EXERCISE REQUIREMENTS:
Exactly the lines starting at the line containing "[176,74,289,88] repository metrics" and ending at the line containing "[477,620,486,630] Il -> [787,255,809,266] Un" are to be written out from the listing below, both included.
****
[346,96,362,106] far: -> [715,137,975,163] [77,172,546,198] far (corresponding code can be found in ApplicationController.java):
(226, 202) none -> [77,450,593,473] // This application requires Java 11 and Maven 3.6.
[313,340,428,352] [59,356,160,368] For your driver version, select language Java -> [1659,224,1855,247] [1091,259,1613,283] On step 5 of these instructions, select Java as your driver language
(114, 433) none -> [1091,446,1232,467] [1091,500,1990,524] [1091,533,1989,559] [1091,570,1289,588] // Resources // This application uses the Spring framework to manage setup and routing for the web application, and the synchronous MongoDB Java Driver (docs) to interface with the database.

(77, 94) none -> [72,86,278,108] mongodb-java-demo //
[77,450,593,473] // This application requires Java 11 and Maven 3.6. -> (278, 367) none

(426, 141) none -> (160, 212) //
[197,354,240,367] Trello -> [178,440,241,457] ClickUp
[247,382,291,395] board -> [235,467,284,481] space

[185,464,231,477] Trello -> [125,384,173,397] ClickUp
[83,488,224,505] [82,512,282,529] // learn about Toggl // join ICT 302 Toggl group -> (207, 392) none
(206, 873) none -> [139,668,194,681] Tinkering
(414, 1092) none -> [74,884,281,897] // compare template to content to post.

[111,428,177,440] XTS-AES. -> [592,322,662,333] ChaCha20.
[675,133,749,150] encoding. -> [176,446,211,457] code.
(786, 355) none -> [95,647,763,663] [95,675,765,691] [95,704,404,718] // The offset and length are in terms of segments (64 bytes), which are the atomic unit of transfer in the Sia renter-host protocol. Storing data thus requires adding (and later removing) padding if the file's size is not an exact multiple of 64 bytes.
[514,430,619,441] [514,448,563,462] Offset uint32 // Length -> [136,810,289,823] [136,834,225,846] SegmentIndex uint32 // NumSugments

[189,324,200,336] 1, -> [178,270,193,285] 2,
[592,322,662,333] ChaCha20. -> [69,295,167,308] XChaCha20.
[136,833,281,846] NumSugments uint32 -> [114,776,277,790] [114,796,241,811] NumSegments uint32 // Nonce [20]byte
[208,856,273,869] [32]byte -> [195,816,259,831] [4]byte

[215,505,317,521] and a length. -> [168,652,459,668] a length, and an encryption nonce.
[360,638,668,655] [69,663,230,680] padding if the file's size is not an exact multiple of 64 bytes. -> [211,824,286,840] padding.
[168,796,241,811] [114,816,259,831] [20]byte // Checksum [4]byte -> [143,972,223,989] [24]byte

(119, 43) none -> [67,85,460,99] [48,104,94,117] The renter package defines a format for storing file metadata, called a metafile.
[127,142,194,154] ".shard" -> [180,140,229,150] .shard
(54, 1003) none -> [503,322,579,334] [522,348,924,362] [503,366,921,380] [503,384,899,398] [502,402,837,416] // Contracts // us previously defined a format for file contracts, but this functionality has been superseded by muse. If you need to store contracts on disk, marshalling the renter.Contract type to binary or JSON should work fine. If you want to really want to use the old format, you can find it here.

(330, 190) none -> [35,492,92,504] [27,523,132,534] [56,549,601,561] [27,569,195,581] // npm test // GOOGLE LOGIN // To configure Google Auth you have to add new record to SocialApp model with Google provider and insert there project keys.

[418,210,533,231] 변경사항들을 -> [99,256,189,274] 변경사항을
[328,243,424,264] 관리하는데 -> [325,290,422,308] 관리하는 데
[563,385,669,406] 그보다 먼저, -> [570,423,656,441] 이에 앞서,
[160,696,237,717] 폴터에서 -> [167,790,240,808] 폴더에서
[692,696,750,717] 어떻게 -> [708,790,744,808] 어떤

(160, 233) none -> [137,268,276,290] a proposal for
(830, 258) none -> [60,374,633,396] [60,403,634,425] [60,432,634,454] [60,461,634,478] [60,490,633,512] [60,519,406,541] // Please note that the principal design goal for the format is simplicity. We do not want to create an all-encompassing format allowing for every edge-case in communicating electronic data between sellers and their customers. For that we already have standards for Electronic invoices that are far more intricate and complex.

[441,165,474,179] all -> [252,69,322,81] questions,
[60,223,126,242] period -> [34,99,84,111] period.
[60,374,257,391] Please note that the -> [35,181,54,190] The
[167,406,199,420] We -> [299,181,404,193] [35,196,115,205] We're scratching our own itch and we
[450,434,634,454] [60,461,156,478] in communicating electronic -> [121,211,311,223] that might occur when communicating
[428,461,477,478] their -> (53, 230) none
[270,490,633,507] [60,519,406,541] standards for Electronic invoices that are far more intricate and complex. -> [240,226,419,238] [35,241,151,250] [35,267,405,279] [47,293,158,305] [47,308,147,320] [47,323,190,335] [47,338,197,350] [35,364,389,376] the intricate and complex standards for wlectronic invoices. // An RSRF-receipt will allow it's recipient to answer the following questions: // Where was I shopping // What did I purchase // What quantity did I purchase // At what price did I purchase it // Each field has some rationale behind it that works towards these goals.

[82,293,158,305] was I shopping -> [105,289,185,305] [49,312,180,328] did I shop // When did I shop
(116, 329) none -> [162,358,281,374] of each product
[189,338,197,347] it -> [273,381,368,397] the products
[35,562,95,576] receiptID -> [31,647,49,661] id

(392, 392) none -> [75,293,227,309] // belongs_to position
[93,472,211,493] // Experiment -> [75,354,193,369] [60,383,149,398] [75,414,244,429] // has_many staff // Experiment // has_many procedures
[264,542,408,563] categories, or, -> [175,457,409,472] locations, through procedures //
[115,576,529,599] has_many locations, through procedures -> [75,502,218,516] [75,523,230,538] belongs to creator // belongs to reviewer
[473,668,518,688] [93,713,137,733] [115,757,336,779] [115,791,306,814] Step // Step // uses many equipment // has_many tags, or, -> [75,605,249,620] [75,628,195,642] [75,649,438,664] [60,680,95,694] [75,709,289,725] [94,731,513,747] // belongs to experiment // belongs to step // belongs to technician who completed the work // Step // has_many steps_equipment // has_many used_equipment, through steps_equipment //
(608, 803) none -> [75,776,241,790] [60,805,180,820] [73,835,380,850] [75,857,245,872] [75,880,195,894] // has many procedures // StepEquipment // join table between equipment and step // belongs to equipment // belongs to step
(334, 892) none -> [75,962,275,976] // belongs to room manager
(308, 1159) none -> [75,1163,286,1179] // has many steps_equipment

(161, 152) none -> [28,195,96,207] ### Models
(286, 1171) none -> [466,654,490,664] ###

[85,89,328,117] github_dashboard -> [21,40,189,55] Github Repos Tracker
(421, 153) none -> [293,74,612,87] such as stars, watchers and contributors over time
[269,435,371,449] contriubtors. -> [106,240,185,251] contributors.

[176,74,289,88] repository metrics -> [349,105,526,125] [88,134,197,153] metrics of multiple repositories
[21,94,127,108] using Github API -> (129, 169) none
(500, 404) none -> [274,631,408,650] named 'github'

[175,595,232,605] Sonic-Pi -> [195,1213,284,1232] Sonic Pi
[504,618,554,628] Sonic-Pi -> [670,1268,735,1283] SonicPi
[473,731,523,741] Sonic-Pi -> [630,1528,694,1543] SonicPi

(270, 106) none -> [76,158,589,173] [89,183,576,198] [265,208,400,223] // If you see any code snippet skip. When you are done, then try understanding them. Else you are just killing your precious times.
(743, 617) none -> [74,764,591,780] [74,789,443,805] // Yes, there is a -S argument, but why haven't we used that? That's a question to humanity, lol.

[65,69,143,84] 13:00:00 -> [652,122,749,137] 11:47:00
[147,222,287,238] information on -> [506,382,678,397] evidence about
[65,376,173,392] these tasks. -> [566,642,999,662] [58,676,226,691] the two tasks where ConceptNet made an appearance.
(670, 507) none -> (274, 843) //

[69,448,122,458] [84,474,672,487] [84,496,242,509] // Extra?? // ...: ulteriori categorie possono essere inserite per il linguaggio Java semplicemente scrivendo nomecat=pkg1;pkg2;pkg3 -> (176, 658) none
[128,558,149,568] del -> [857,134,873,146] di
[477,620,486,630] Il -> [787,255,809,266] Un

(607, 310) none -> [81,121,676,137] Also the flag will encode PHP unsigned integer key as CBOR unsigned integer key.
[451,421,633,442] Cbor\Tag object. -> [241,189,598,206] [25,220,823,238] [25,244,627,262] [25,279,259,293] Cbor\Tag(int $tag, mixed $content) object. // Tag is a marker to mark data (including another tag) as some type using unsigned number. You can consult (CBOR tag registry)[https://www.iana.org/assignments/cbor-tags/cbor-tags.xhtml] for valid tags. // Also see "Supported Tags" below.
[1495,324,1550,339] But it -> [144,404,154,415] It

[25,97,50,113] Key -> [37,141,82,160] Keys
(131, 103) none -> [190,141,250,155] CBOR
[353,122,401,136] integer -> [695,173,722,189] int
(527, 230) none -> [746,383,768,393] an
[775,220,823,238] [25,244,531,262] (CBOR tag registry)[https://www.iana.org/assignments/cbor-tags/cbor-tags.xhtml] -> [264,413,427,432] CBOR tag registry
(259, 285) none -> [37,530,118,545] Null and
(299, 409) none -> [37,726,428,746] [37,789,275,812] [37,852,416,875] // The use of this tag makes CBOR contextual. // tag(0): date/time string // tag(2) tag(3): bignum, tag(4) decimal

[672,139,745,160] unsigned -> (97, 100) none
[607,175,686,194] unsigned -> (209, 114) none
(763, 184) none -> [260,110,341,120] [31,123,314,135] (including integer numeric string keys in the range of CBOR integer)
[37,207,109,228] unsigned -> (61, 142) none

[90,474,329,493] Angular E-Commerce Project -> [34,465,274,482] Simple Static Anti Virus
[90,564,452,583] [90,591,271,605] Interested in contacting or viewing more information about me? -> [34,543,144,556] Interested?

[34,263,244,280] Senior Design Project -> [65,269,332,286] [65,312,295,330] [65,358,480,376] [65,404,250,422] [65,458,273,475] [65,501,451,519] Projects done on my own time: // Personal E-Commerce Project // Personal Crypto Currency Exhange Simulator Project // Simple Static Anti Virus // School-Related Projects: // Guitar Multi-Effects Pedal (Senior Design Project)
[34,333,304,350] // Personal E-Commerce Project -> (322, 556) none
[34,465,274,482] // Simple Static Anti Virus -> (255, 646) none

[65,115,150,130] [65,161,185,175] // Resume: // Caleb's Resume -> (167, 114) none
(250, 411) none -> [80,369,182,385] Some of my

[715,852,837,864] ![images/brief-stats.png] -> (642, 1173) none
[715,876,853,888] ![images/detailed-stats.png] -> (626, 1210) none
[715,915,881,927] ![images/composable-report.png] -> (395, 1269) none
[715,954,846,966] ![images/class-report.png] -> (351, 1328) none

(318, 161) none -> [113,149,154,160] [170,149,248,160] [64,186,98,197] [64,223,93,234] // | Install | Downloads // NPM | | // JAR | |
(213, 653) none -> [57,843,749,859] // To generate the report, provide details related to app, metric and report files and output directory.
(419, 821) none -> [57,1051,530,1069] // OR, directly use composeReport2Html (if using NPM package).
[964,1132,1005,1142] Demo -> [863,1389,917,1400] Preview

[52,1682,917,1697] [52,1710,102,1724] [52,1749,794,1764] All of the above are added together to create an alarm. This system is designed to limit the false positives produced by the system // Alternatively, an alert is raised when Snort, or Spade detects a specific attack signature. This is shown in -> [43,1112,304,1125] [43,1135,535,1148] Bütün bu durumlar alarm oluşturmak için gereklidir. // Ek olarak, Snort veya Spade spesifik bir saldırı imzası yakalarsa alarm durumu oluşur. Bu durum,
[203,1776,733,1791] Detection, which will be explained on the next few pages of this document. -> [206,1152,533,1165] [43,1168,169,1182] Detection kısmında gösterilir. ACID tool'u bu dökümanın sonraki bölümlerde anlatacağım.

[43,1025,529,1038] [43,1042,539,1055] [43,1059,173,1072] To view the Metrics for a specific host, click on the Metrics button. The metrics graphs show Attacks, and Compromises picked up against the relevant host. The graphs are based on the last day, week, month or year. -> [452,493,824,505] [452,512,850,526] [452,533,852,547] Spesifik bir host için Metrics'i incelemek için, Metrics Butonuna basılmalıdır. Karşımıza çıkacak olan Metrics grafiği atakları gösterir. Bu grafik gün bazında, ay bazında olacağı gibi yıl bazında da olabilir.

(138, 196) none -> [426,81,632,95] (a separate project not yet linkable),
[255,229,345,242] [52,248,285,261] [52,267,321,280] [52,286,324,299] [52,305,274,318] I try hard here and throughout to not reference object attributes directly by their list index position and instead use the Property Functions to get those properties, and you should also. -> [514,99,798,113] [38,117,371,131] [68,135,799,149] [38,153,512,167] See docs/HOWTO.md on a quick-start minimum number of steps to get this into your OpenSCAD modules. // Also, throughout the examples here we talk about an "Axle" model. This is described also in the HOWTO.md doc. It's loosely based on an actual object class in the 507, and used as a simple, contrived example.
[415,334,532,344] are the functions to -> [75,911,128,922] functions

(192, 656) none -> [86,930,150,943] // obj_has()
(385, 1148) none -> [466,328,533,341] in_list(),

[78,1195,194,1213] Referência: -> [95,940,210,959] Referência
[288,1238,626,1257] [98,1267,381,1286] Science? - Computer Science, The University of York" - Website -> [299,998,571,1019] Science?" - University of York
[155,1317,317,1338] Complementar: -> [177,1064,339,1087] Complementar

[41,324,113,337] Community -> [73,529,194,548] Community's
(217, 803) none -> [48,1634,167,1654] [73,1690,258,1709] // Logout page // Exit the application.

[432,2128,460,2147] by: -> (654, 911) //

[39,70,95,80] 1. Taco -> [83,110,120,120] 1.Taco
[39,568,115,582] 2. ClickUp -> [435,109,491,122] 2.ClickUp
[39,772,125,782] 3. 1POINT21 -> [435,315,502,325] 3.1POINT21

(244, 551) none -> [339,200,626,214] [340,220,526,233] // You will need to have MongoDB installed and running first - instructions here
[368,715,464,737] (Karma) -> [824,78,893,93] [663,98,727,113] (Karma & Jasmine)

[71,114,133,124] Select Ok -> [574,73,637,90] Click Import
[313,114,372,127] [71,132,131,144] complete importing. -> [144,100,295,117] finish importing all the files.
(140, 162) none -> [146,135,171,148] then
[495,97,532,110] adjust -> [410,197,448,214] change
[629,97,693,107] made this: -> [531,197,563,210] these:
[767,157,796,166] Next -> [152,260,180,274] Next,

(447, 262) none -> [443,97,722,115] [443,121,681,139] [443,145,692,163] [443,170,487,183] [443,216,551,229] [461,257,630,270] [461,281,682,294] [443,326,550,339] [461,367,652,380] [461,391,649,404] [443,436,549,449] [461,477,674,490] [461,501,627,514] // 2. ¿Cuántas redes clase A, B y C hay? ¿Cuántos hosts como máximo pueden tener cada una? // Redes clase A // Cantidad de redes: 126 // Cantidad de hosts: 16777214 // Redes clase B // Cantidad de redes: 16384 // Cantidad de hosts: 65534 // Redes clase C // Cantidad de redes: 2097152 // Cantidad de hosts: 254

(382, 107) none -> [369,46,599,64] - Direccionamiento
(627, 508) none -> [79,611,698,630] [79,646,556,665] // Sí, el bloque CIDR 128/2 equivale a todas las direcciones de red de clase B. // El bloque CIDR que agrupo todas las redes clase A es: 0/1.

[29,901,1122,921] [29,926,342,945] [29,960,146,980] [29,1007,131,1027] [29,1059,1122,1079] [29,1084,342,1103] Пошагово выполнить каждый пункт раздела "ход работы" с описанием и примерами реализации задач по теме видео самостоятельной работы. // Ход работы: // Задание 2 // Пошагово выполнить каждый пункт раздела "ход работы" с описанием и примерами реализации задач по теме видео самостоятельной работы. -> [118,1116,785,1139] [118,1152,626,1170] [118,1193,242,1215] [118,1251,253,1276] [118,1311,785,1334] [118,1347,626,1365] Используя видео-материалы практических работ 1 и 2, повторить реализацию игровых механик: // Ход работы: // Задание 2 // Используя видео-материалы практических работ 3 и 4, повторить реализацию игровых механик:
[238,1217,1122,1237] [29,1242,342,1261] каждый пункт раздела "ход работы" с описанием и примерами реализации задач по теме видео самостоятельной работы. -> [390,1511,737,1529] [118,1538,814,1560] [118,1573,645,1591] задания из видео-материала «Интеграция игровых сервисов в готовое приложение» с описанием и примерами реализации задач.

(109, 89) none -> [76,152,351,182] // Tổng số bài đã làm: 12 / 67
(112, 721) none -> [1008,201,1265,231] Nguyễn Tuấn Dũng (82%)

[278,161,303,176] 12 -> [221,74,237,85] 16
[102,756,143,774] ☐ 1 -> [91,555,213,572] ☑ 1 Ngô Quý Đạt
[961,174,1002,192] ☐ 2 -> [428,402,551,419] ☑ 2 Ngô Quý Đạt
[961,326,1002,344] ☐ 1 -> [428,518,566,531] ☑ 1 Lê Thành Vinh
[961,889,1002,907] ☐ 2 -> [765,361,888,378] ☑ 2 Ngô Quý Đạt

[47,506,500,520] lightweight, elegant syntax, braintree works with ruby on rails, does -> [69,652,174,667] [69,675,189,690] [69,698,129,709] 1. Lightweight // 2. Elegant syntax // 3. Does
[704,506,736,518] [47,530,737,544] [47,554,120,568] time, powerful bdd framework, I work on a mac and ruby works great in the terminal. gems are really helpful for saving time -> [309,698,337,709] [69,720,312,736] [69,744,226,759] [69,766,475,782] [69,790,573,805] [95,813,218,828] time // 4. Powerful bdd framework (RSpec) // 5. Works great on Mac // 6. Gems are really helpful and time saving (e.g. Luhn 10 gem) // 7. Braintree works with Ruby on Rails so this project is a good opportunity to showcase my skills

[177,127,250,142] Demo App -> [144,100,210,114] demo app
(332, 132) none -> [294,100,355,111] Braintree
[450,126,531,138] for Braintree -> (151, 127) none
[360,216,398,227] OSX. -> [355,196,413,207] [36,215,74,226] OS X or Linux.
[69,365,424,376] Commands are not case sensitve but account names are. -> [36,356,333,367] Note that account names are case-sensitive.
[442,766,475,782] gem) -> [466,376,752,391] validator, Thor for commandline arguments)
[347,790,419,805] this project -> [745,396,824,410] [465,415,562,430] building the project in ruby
****
YOUR SOLUTION:
[176,74,289,88] repository metrics -> [349,105,526,125] [88,134,197,153] metrics of multiple repositories
[21,94,127,108] using Github API -> (129, 169) none
(500, 404) none -> [274,631,408,650] named 'github'

[175,595,232,605] Sonic-Pi -> [195,1213,284,1232] Sonic Pi
[504,618,554,628] Sonic-Pi -> [670,1268,735,1283] SonicPi
[473,731,523,741] Sonic-Pi -> [630,1528,694,1543] SonicPi

(270, 106) none -> [76,158,589,173] [89,183,576,198] [265,208,400,223] // If you see any code snippet skip. When you are done, then try understanding them. Else you are just killing your precious times.
(743, 617) none -> [74,764,591,780] [74,789,443,805] // Yes, there is a -S argument, but why haven't we used that? That's a question to humanity, lol.

[65,69,143,84] 13:00:00 -> [652,122,749,137] 11:47:00
[147,222,287,238] information on -> [506,382,678,397] evidence about
[65,376,173,392] these tasks. -> [566,642,999,662] [58,676,226,691] the two tasks where ConceptNet made an appearance.
(670, 507) none -> (274, 843) //

[69,448,122,458] [84,474,672,487] [84,496,242,509] // Extra?? // ...: ulteriori categorie possono essere inserite per il linguaggio Java semplicemente scrivendo nomecat=pkg1;pkg2;pkg3 -> (176, 658) none
[128,558,149,568] del -> [857,134,873,146] di
[477,620,486,630] Il -> [787,255,809,266] Un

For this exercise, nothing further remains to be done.